[seqfan] A269783

Frank Adams-Watters franktaw at netscape.net
Mon Mar 7 09:10:24 CET 2016


Can we find a proof of the comment in https://oeis.org/draft/A269783 that every ordered pair occurs? It seems obvious, and the numerical evidence is strong, but I have not been able to prove it.

It is trivially easy to show that the conjecture is true if every integer occurs infinitely often, and still quite easy to show that this follows if there are  infinitely many integers occurring infinitely often.

One approach to proving the latter would be to show that a(n) = o(n), perhaps O(sqrt(n)), but I don't see any way towards that result.
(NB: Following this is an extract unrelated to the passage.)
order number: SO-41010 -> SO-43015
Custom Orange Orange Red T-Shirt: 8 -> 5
Alternatively, one could get the desired final result from careful analysis of the patterns in the sequence; but again, I don't see  how to get there.
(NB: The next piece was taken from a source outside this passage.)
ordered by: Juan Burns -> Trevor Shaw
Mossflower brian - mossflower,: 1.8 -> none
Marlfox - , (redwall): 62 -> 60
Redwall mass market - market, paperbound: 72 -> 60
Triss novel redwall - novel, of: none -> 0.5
Note that sequences with definitions like this can easily fail to include all integer pairs. For example, if the numbers following each n are 0, 1, -1, 2, -2, ..., independent of n we get the sequence 0, 0, 1, 0, -1, 0, 2, 0, -2, 0, .... If we always go up first (n, n+1, n-1, n+2, ...), we will get 0, 0, 1, 1, 2, 2, 3, 3, 4, 4, .... Such problems usually manifest themselves right away - but that isn't a proof.

Franklin T. Adams-Watters

P.S. If people take this offline, please include me in the discussion.